Es galt, die hüpfenden, lärmenden Figuren auf dem Touchscreen einzufangen. Wolf und seine Kollegin sausten flink mit den Fingern über den Bildschirm. Schließlich hat die Sparkassenstiftung einen hohen Beitrag zur Anschaffung des Gerätes, das ungeahnte Einsatzmöglichkeiten bietet, geleistet. Der Awo-Ortsverein Gießen, der bei der Übergabe durch Wolfgang Bellof vertreten war, steuerte ebenfalls Geld bei. Digitales Schnibbeln für einen bunten Obstsalat, ist eine Möglichkeit, das Gerät zu nutzen. In dem funktionalen Tisch ist ein Touchdisplay eingelassen, das auf die Bedürfnisse älterer Menschen ausgelegt ist. So ist es möglich, am Caretable zu sitzen, um gemeinsam Bingo, Dame oder Mensch ärgere dich nicht zu spielen. Allerdings ist er auch in der Lage, interaktive Spielerfahrungen zu vermitteln. Der große robuste Bildschirm informiert auch über Neues aus der Region, die beiden Gießener Tageszeitungen kann man darauf hervorragend lesen. Auch Kopfrechnen kann man mit Caretable trainieren, auch bietet das Gerät ein Geräuschmemory mit Hörschnipseln von Flugzeugen, Tieren und oder Alltäglichem.

Awo-Geschäftsführer Jens Dapper freut sich: »Der Tisch steht für Spaß, Interaktion und soziale Teilhabe«. 2019 ist die neueste Errungenschaft in Dessau entwickelt worden, erläuterte er. Sie verfügt auch über digitale Instrumente, die Nutzer können gemeinsam musizieren und sich die Noten anzeigen lassen. Bei einem Geräusche-Quiz sollen die Senioren Laute wie ein Meckern dem richtigen Tier zuordnen. Hier haben die Bewohner des Albert-Osswald-Hauses freilich einen Heimvorteil, befindet sich doch ein eigener Ziegengarten auf dem Gelände, der mit dem hessischen Engagementspreis ausgezeichnet wurde. Ob es denn eine Hürde für die Senioren darstelle, wollte Peter Wolf wissen. Nein, aus Erfahrungen mit dem Einsatz in Lollar habe man Positives erlebt, berichtete Dapper. Seit April dieses Jahres ist der Caretable dort aufgestellt und wird gut angenommen. Die Einrichtung in Wißmar verfügt seit August über den digitalen Helfer. Jetzt geht er erst mal von Station zu Station, damit ihn möglichst viele Bewohner kennenlernen und Spaß bei der Anwendung haben.

Wie ein Tablet im fünffachen XXL-Format muss man sich den Caretable vorstellen, er ist rund ein Meter mal 60 Zentimeter groß und kann in verschiedene Positionen eingestellt werden, sodass die Einsatzzwecke fast unerschöpflich sind. Laura Gotthardt, Assistenz der Geschäftsführung der Awo, stellte die Programme des Caretable ausführlich vor.

Die Bewohneranzahl im Albert-Osswald-Haus ist mit 205 Pflegeplätzen deutlich höher als in den anderen Einrichtungen, deshalb soll das Gerät dort erst einmal von Station zu Station wandern.

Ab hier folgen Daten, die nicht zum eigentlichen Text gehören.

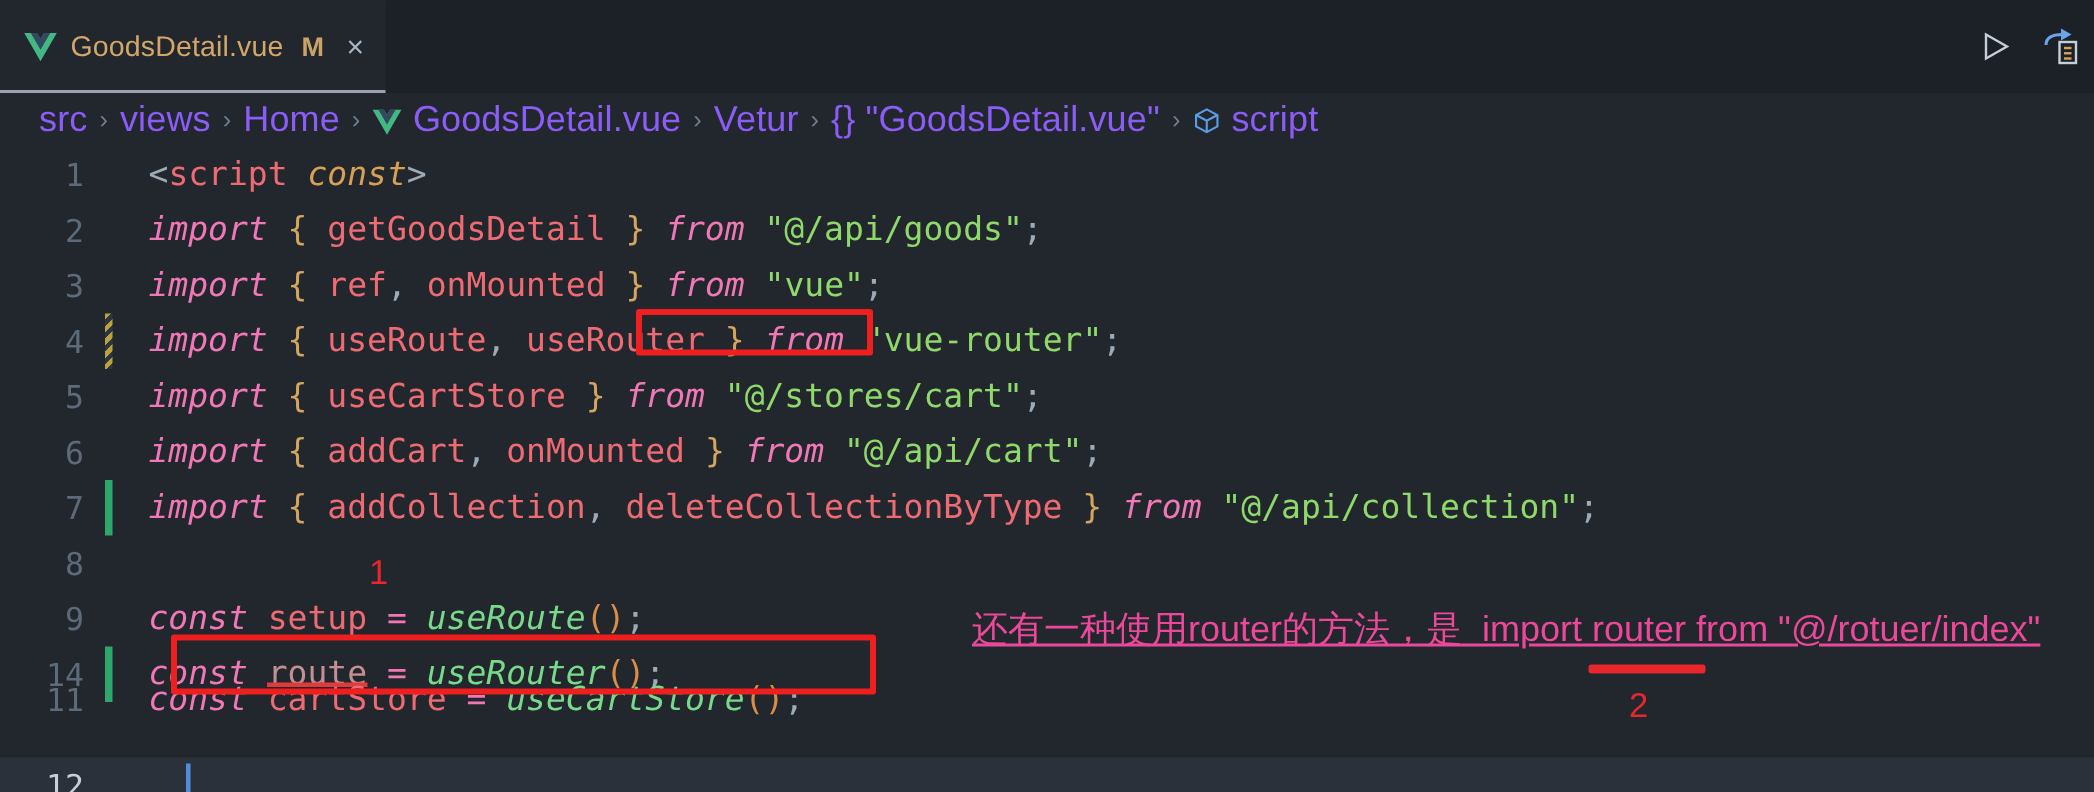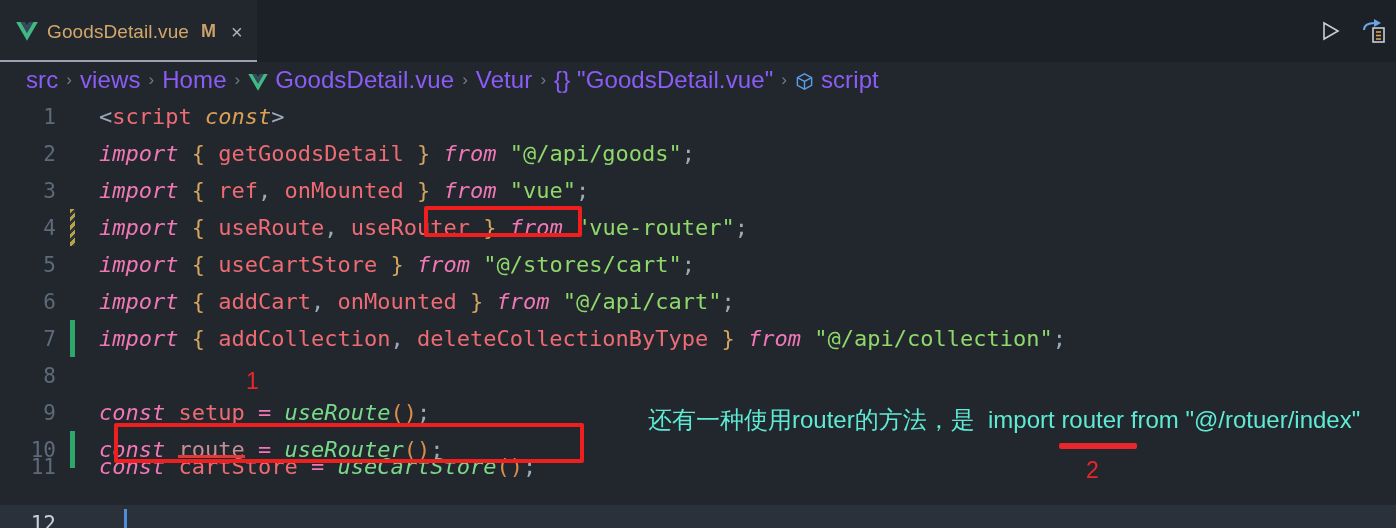--- a/index.html
+++ b/index.html
@@ -111,22 +111,22 @@
   }
 
   
   .anno { position:absolute; pointer-events:none; }
   .box  { border:4px solid #ef1f1f; border-radius:2px; }
   .num  {
     color:#e8272c; font-family:"Liberation Sans", sans-serif;
     font-size:23px; line-height:1;
   }
   .cn {
-    color:#5eead4; font-family:"Liberation Sans", sans-serif;
-    font-size:24px; white-space:pre; line-height:1.1;
+    color:#ec4899; font-family:"Liberation Sans", sans-serif;
+    font-size:24px; white-space:pre; line-height:1.1;text-decoration:underline;
   }
   .uline { background:#e8272c; height:6px; border-radius:2px; }
 </style>
 </head>
 <body>
 
 <div id="root">
 
   <div class="tabbar">
     <div class="tab">
@@ -230,21 +230,21 @@
       <span class="code"></span>
     </div>
 
     <div class="row" style="top:296px;">
       <span class="gutter">9</span>
       <span class="diff"></span>
       <span class="code"><span class="t-kw">const</span> <span class="t-id">setup</span> <span class="t-kw">=</span> <span class="t-fn">useRoute</span><span class="t-paren">()</span><span class="t-punc">;</span></span>
     </div>
 
     <div class="row" style="top:333px;">
-      <span class="gutter">10</span>
+      <span class="gutter">14</span>
       <span class="diff added"></span>
       <span class="code"><span class="t-kw">const</span> <span class="t-var unused">route</span> <span class="t-kw">=</span> <span class="t-fn">useRouter</span><span class="t-paren">()</span><span class="t-punc">;</span></span>
     </div>
 
     <div class="row" style="top:350px;">
       <span class="gutter">11</span>
       <span class="diff"></span>
       <span class="code"><span class="t-kw">const</span> <span class="t-id">cartStore</span> <span class="t-kw">=</span> <span class="t-fn">useCartStore</span><span class="t-paren">()</span><span class="t-punc">;</span></span>
     </div>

Und es kann auch von anderen Menschen benutzt werden: Wenn die Enkel zu Besuch kommen und ihnen langweilig wird, dürfen sie sich dransetzen, spielen oder sich Informationen abrufen.

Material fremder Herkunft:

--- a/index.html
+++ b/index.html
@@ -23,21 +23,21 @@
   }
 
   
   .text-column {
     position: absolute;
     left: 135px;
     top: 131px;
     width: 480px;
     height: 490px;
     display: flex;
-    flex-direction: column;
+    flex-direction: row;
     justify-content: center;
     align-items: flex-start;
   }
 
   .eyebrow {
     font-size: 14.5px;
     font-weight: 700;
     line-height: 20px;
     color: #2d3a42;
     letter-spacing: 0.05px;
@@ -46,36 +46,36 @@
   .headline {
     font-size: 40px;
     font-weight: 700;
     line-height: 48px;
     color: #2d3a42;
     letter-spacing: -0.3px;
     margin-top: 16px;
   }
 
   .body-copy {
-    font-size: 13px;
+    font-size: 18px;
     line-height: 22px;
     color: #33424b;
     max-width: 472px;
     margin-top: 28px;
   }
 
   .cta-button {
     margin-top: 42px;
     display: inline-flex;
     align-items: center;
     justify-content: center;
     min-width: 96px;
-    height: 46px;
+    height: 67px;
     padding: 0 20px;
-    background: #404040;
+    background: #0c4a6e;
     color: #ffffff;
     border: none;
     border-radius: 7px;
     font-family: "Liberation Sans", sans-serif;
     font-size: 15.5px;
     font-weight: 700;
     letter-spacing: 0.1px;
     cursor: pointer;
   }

Auch in der Pflege werde der Caretable unterstützend wirken, vermutet Jutta Deibel-Schmidt, Abteilungsleiterin der sozialen Betreuung des Hauses. Wer zum Beispiel Entspannung sucht, kann sich auf dem Caretable Meeresrauschen einstellen oder einen Waldspaziergang mit der passenden Musik unternehmen.